Let $u(x,t)$ solve the wave equation $u_{tt}=c^2u_{xx}$ and let $u(x,0)=A(x)$ for some function $A(x)$. Find the function $B(x)=u_t(x,0)$ such that the solution consists of right going waves only.
My attempt:
By d'Alembert's formula, the general solution is given by
$u(x,t) = \frac{1}{2}[A(x+ct)+A(x-ct)]+\frac{1}{2c}\int_{x-ct}^{x+ct}B(s)ds$
Since the solution should consist of right-going waves only, we want a solution of the form
$u(x,t)=A(x-ct)$
which implies the sum of the remaining terms in d'Alembert's formula should equal $0$.
\begin{equation} \frac{1}{2}A(x+ct)+ \frac{1}{2c}\int_{x-ct}^{x+ct}B(s)ds=0\\ \frac{1}{2c}\int_{x-ct}^{x+ct}B(s)ds = -\frac{1}{2}A(x+ct)\\ \int_{x-ct}^{x+ct}B(s)ds = -cA(x+ct)\\ \end{equation}
And then taking the derivative of both sides, \begin{equation} B(x) = -cA'(x+ct) \end{equation}
Is this the correct way to do this?
The general solution to the homogeneous wave function $u_{tt}-c^2u_{xx}=0$ is
$$u(x,t)=f(x-ct)+g(x+ct)$$
Applying the initial condition $u(x,0)=A(x)$ reveals that
$$f(x)+g(x)=A(x) \tag 1$$
Applying the initial condition $u_t(x,0)=B(x)$ reveals that
$$-cf'(x)+cg'(x)=B(x) \tag 2$$
Now, we differentiate $(1)$ to obtain
$$f'(x)+g'(x)=A'(x) \tag 3$$
Solving $(2)$ and $(3)$ simultaneously for $f'$ and $g'$ yields
$$f'(x)=\frac{cA'(x)-B(x)}{2c}$$
$$g'(x)=\frac{cA'(x)+B(x)}{2c}$$
If we impose that $g=0$, then we must have $B(x)=-cA'(x)$. Then,
$$f(x)=A(x)$$
and
$$u(x,t)=A(x-ct)$$
where the initial conditions are $u(x,0)=A(x)$ and $u_t(x,0)=B(x) = -cA'(x)$.

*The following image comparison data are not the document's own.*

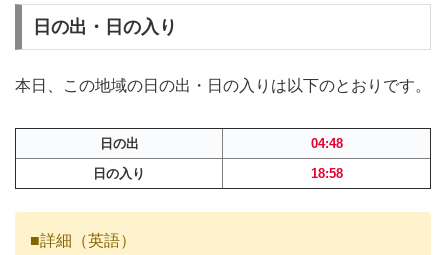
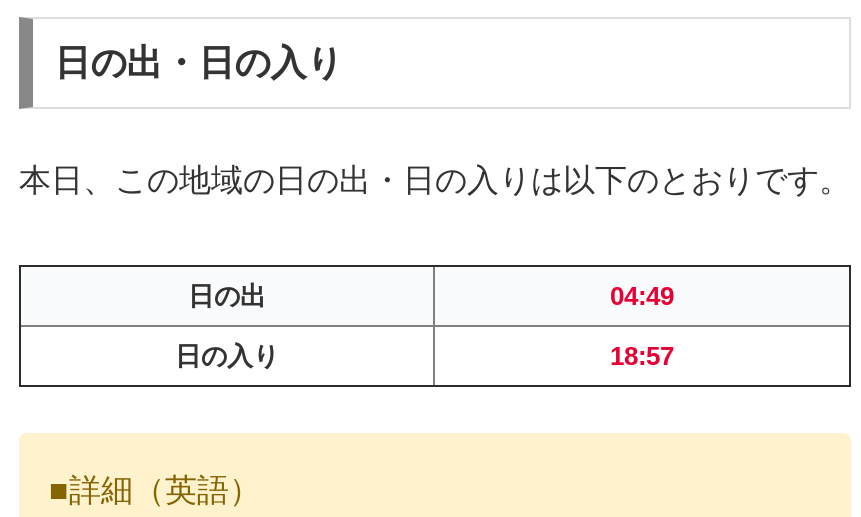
- 04:48
+ 04:49

- 18:58
+ 18:57
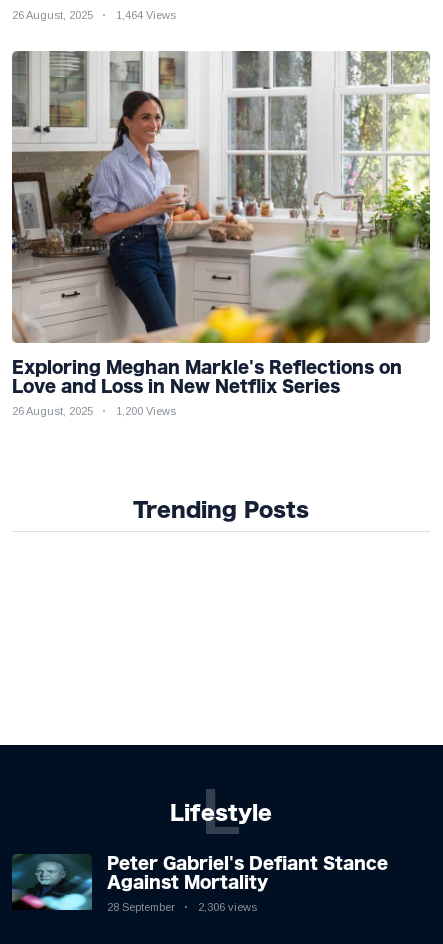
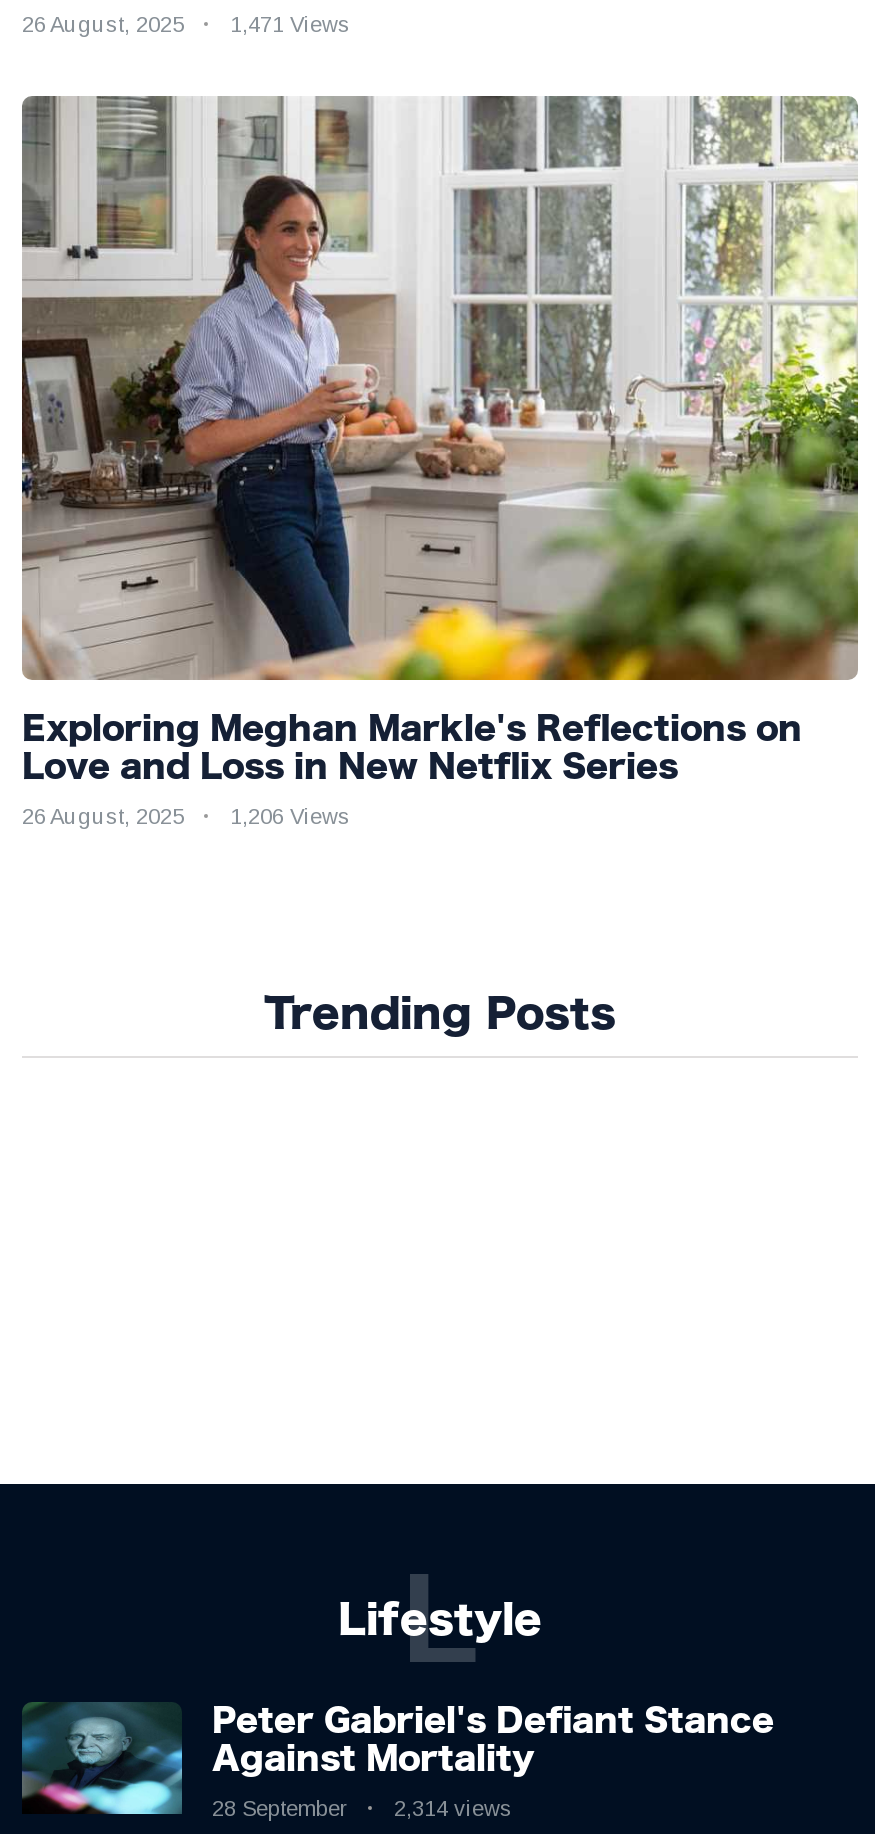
- 26 August, 2025 1,464 Views
+ 26 August, 2025 1,471 Views

- 26 August, 2025 1,200 Views
+ 26 August, 2025 1,206 Views

- 28 September 2,306 views
+ 28 September 2,314 views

Approaching the problem using D'Alembert's equation, we have
$$u(x,t)=\frac12 (A(x-ct)+A(x+ct))+\frac{1}{2c}\int_{x-ct}^{0}B(u)du+\frac{1}{2c}\int_{0}^{x+ct}B(u)du$$
Then, for a solution with right-going waves only, we must enforce
$$\frac12 A(x+ct)+\frac{1}{2c}\int_{0}^{x+ct}B(u)du=0 \tag 4$$
Differentiating $(4)$ yields
$$\frac{c}{2} A'(x+ct)+\frac12 B(x+ct)=0 \Rightarrow B(x+ct)=-cA'(x+ct)$$
Finally,
$$u(x,t)=\frac12 A(x-ct)-\frac{1}{2}\int_{x-ct}^{0}A'(u)du=A(x-ct)$$
where we tacitly assume that $A(0)=0$.